#### [Action item]
Note each line in the data below that holds "bottom", and copy it.

*** Block opens ***

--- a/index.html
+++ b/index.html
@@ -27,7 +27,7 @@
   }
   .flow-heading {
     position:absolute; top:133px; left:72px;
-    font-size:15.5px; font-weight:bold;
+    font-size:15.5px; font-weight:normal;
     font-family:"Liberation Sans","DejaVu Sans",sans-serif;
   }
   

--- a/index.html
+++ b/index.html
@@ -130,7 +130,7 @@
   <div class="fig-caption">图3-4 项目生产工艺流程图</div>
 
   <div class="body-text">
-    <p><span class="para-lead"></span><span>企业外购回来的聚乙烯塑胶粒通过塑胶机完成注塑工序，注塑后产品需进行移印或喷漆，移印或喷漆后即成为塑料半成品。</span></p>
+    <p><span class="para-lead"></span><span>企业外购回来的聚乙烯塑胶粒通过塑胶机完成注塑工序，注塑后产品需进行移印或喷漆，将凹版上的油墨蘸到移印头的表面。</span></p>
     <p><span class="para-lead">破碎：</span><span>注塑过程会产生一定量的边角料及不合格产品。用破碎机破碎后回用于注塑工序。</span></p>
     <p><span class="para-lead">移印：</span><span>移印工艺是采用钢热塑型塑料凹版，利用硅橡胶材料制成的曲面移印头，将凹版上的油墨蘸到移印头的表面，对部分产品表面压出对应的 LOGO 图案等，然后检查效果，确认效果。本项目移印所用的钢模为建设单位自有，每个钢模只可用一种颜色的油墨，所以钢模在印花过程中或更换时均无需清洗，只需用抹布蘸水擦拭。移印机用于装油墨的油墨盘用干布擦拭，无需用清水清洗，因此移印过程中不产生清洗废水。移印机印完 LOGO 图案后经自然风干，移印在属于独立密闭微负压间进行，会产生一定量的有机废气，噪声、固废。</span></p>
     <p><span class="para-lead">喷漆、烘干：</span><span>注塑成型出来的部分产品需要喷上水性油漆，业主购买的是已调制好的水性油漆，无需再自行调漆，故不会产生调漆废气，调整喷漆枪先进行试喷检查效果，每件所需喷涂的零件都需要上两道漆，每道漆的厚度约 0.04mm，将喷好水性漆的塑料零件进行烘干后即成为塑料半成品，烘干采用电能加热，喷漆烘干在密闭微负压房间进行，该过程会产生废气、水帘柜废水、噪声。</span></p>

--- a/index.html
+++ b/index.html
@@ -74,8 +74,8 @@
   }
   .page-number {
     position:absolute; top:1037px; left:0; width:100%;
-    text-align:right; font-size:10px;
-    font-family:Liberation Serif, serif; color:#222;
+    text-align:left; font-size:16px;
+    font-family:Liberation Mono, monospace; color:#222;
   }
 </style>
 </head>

*** Block closes ***
*** Block opens ***

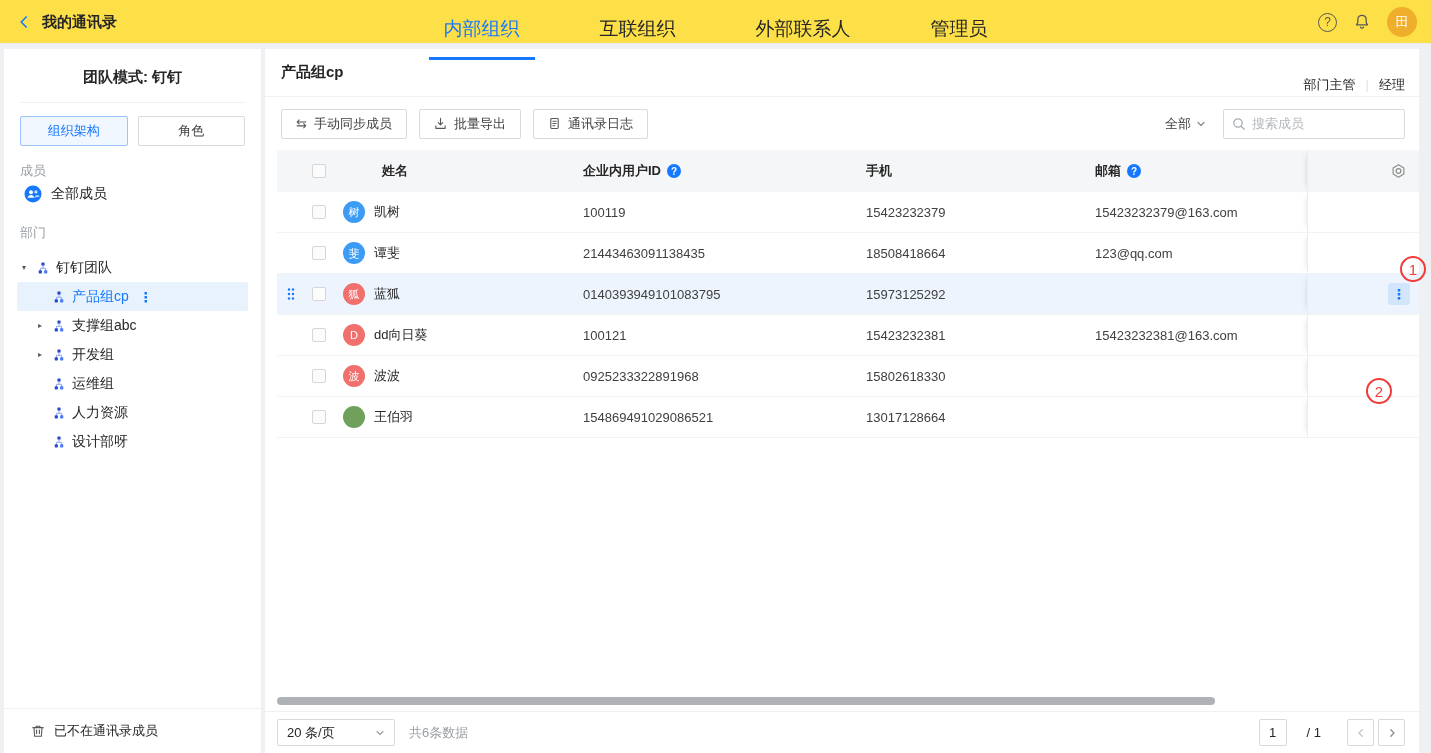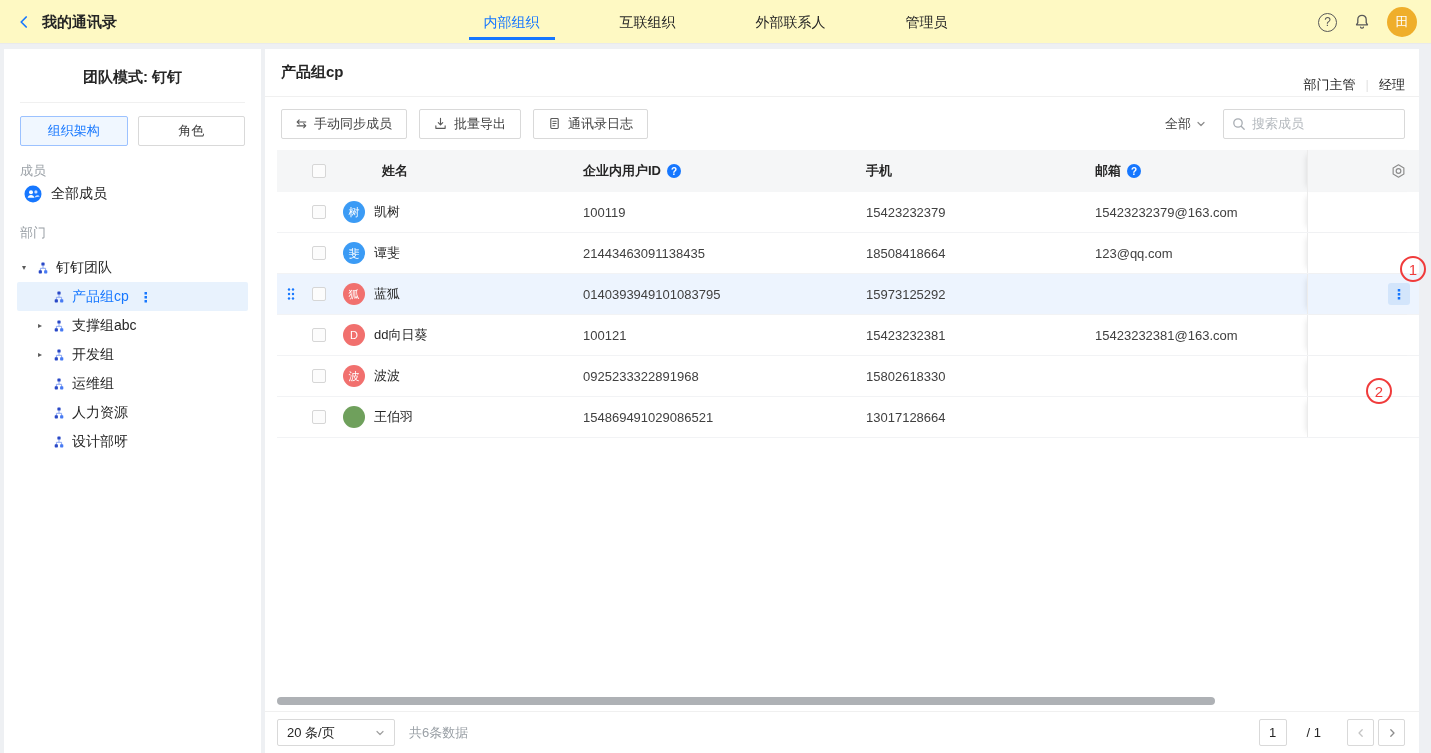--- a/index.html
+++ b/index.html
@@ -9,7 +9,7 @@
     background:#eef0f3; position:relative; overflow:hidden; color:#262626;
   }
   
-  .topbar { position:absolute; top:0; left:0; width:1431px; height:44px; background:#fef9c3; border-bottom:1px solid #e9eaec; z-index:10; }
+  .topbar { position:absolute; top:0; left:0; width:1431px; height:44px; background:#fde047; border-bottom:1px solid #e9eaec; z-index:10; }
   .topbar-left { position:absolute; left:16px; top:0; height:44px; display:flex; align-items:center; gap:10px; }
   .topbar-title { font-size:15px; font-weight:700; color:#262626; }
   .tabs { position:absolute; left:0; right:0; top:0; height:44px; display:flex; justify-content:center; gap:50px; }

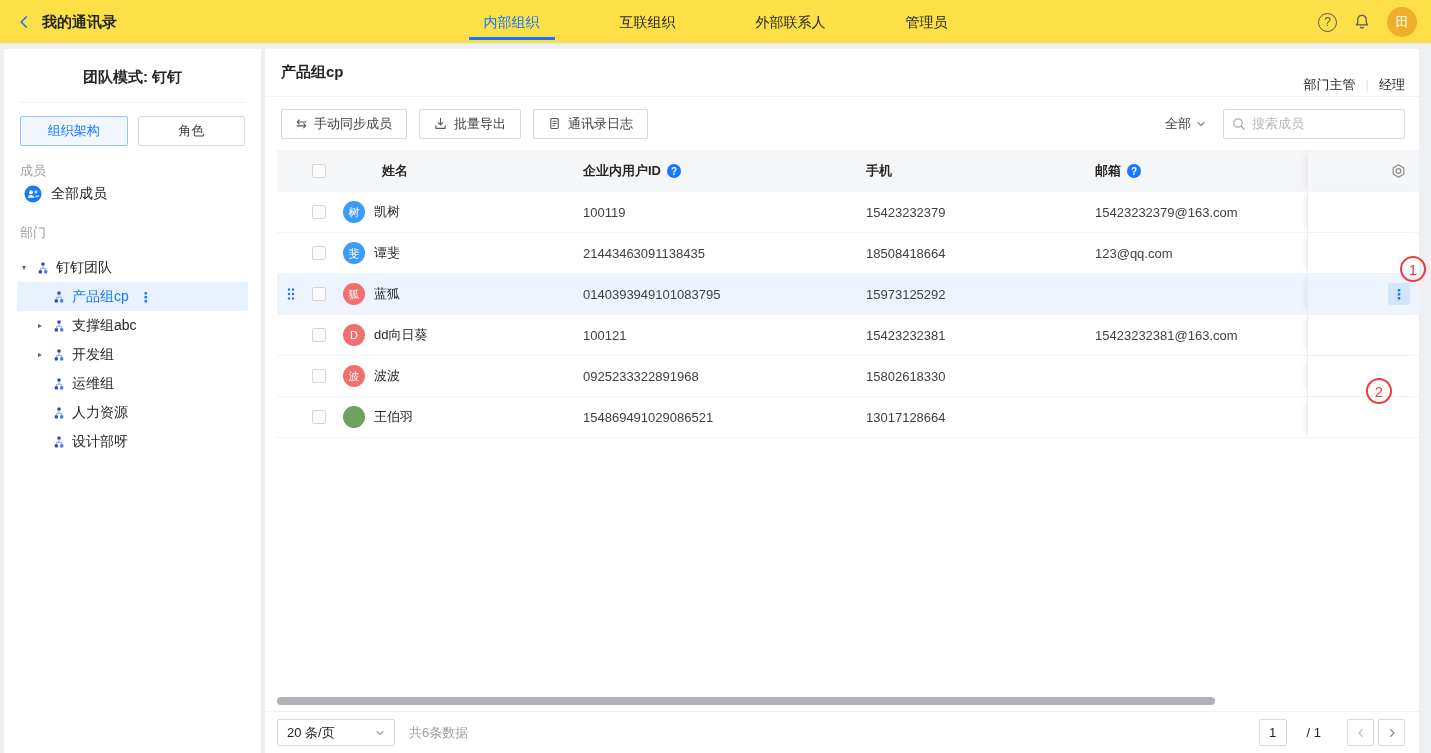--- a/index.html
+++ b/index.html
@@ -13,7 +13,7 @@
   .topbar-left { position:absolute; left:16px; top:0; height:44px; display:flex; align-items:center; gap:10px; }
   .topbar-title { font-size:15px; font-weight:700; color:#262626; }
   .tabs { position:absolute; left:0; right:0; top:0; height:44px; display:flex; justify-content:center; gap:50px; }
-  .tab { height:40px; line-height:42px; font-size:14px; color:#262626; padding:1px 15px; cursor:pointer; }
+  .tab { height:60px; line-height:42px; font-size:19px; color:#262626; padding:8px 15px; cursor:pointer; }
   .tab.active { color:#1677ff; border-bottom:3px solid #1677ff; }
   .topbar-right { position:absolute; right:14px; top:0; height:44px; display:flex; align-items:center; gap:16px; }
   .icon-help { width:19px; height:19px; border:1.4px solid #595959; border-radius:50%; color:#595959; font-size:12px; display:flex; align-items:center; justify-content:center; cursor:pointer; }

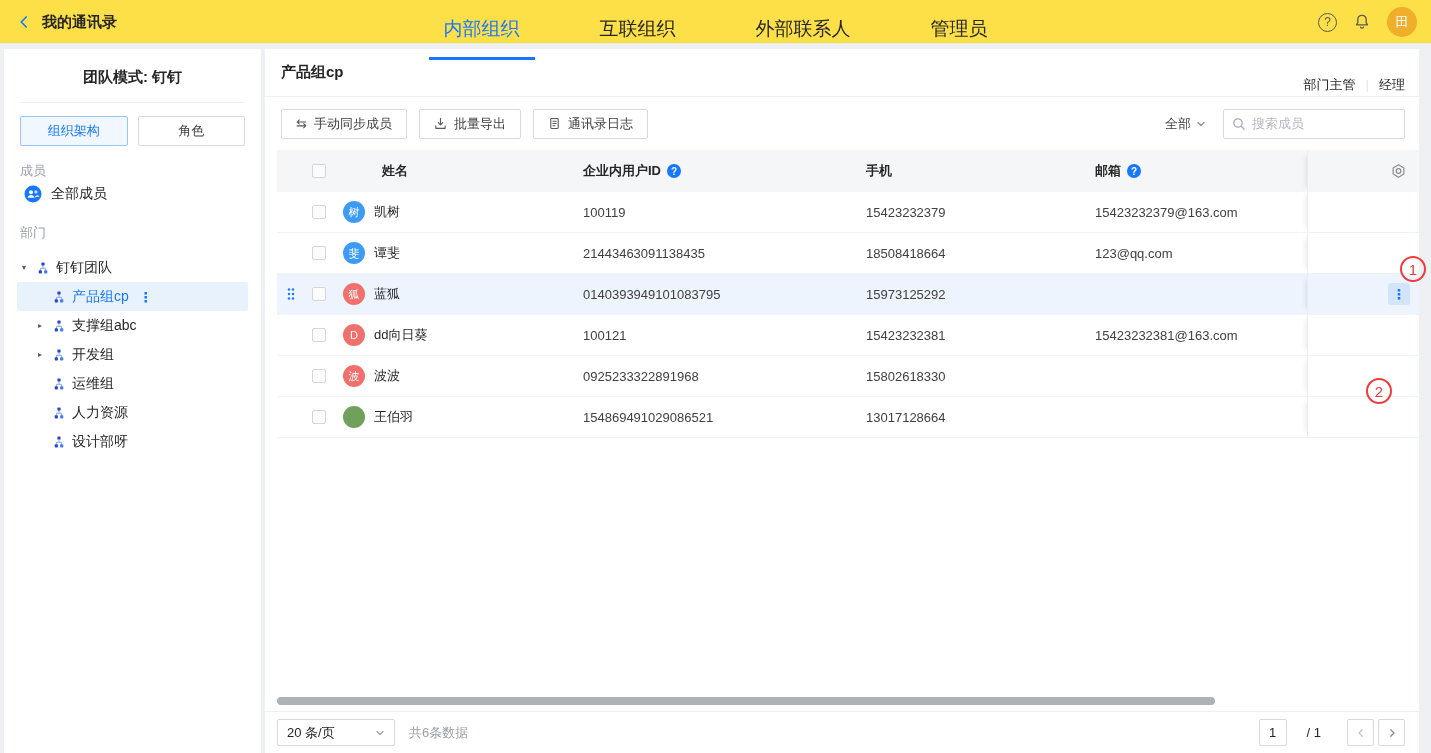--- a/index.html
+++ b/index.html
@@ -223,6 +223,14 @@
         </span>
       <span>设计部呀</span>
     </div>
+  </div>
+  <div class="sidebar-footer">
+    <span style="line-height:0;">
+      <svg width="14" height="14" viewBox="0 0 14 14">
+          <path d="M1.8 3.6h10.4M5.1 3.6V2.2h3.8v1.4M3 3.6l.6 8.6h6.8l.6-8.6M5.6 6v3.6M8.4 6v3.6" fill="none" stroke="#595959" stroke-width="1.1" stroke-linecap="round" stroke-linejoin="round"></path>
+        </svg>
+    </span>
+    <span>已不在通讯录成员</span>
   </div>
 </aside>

*** Block closes ***

#### [Expected answer]
-  .topbar { position:absolute; top:0; left:0; width:1431px; height:44px; background:#fef9c3; border-bottom:1px solid #e9eaec; z-index:10; }
+  .topbar { position:absolute; top:0; left:0; width:1431px; height:44px; background:#fde047; border-bottom:1px solid #e9eaec; z-index:10; }
   .tab.active { color:#1677ff; border-bottom:3px solid #1677ff; }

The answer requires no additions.